<<<<

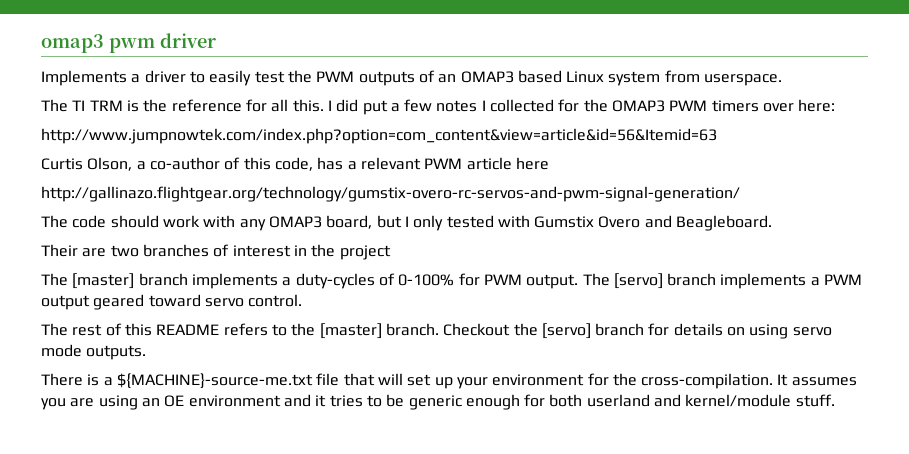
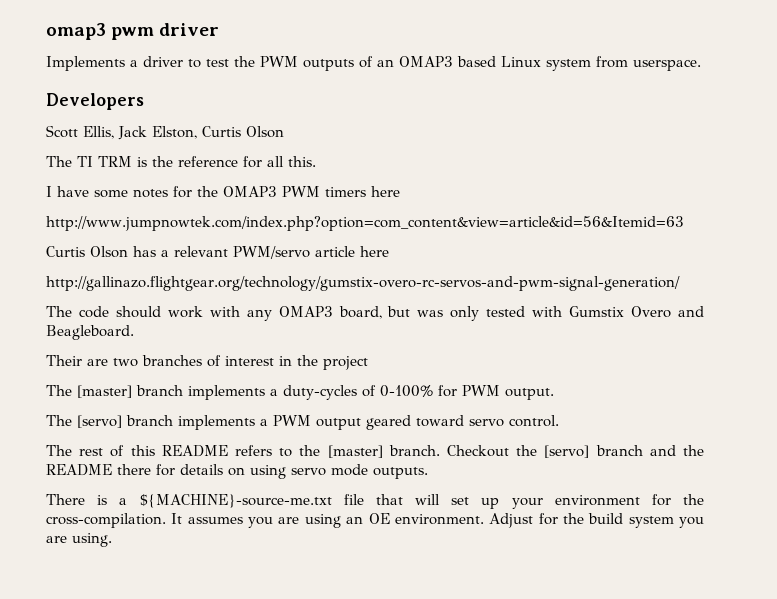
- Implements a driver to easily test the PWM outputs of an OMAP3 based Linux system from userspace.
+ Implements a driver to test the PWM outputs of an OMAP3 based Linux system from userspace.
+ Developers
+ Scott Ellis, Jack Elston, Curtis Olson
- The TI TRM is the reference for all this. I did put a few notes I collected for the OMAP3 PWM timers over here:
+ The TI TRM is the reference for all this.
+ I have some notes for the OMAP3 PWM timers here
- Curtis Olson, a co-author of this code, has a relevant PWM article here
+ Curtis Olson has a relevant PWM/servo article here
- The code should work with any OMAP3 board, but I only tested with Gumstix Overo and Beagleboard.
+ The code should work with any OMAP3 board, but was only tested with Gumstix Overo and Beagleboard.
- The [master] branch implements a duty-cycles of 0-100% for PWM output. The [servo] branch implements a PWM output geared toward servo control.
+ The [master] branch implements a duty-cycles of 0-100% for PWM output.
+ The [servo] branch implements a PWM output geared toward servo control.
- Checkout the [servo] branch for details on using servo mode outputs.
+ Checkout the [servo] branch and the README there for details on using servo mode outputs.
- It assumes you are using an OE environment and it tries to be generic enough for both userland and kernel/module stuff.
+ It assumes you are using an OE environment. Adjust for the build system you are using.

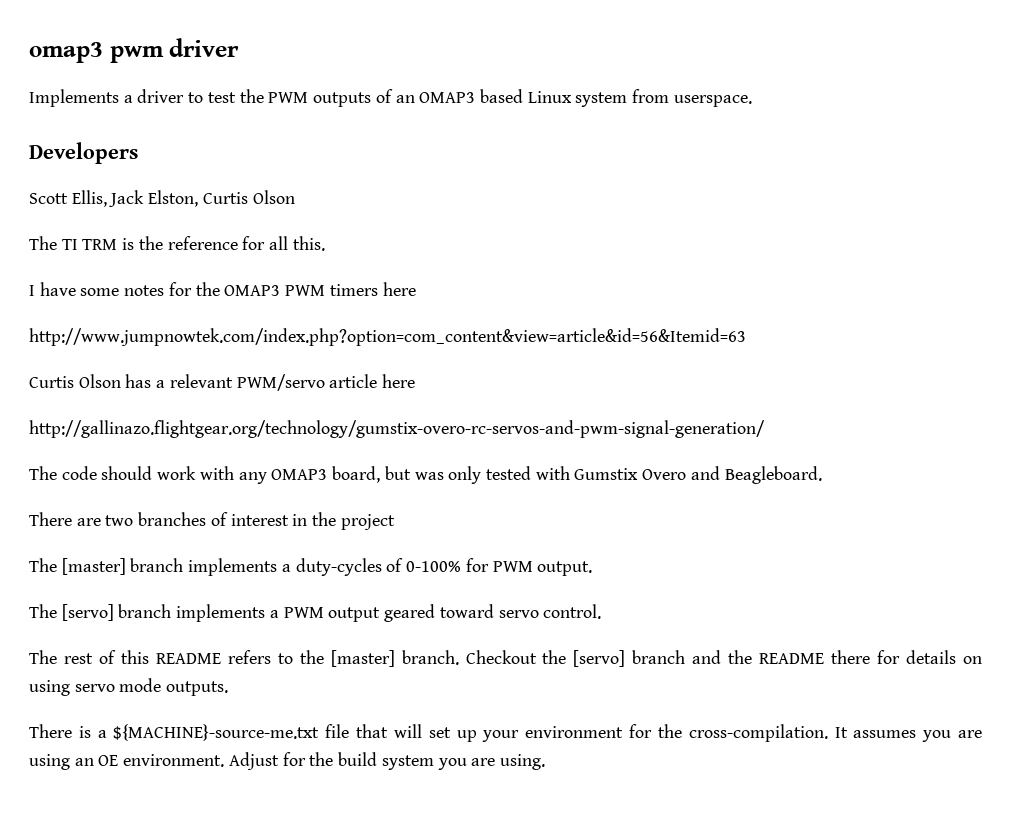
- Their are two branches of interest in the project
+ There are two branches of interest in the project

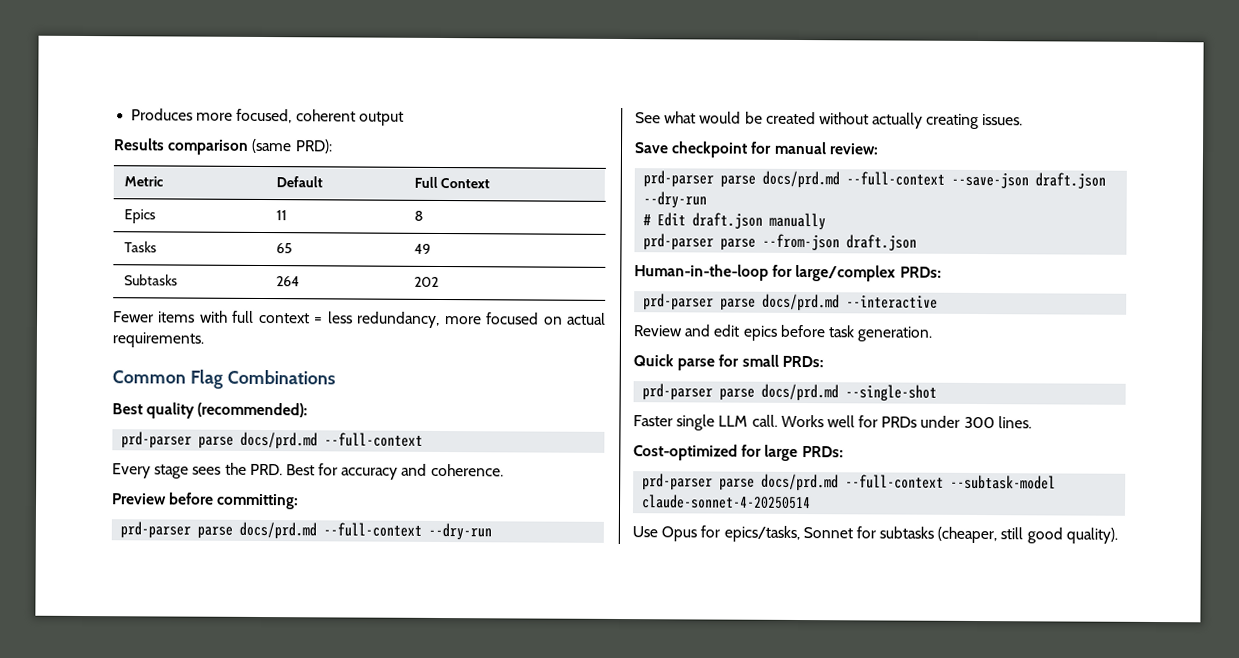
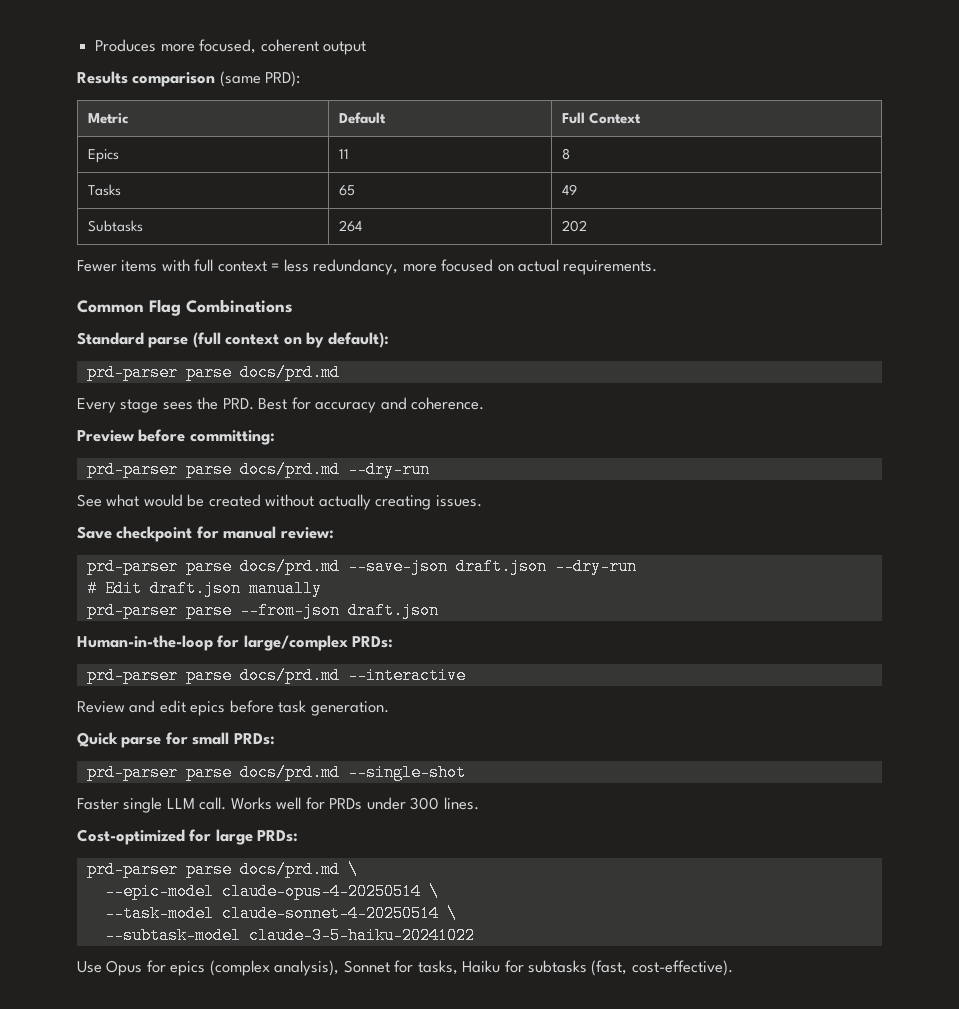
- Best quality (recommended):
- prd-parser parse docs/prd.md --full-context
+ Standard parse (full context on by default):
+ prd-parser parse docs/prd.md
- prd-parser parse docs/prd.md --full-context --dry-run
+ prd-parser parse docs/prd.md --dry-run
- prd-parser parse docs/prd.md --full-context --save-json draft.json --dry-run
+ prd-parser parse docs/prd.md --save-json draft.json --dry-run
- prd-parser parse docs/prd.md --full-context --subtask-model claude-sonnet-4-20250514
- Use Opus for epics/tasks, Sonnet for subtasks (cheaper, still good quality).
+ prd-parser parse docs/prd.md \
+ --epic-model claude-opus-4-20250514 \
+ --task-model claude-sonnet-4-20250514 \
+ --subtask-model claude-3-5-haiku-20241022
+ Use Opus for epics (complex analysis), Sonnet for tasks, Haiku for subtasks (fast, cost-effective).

>>>>

● **ASSIGNED TASK**
When you copy the lines above, drop the pictures and keep everything else exact.

● **ANSWER BOX**
- Implements a driver to easily test the PWM outputs of an OMAP3 based Linux system from userspace.
+ Implements a driver to test the PWM outputs of an OMAP3 based Linux system from userspace.
+ Developers
+ Scott Ellis, Jack Elston, Curtis Olson
- The TI TRM is the reference for all this. I did put a few notes I collected for the OMAP3 PWM timers over here:
+ The TI TRM is the reference for all this.
+ I have some notes for the OMAP3 PWM timers here
- Curtis Olson, a co-author of this code, has a relevant PWM article here
+ Curtis Olson has a relevant PWM/servo article here
- The code should work with any OMAP3 board, but I only tested with Gumstix Overo and Beagleboard.
+ The code should work with any OMAP3 board, but was only tested with Gumstix Overo and Beagleboard.
- The [master] branch implements a duty-cycles of 0-100% for PWM output. The [servo] branch implements a PWM output geared toward servo control.
+ The [master] branch implements a duty-cycles of 0-100% for PWM output.
+ The [servo] branch implements a PWM output geared toward servo control.
- Checkout the [servo] branch for details on using servo mode outputs.
+ Checkout the [servo] branch and the README there for details on using servo mode outputs.
- It assumes you are using an OE environment and it tries to be generic enough for both userland and kernel/module stuff.
+ It assumes you are using an OE environment. Adjust for the build system you are using.

- Their are two branches of interest in the project
+ There are two branches of interest in the project

- Best quality (recommended):
- prd-parser parse docs/prd.md --full-context
+ Standard parse (full context on by default):
+ prd-parser parse docs/prd.md
- prd-parser parse docs/prd.md --full-context --dry-run
+ prd-parser parse docs/prd.md --dry-run
- prd-parser parse docs/prd.md --full-context --save-json draft.json --dry-run
+ prd-parser parse docs/prd.md --save-json draft.json --dry-run
- prd-parser parse docs/prd.md --full-context --subtask-model claude-sonnet-4-20250514
- Use Opus for epics/tasks, Sonnet for subtasks (cheaper, still good quality).
+ prd-parser parse docs/prd.md \
+ --epic-model claude-opus-4-20250514 \
+ --task-model claude-sonnet-4-20250514 \
+ --subtask-model claude-3-5-haiku-20241022
+ Use Opus for epics (complex analysis), Sonnet for tasks, Haiku for subtasks (fast, cost-effective).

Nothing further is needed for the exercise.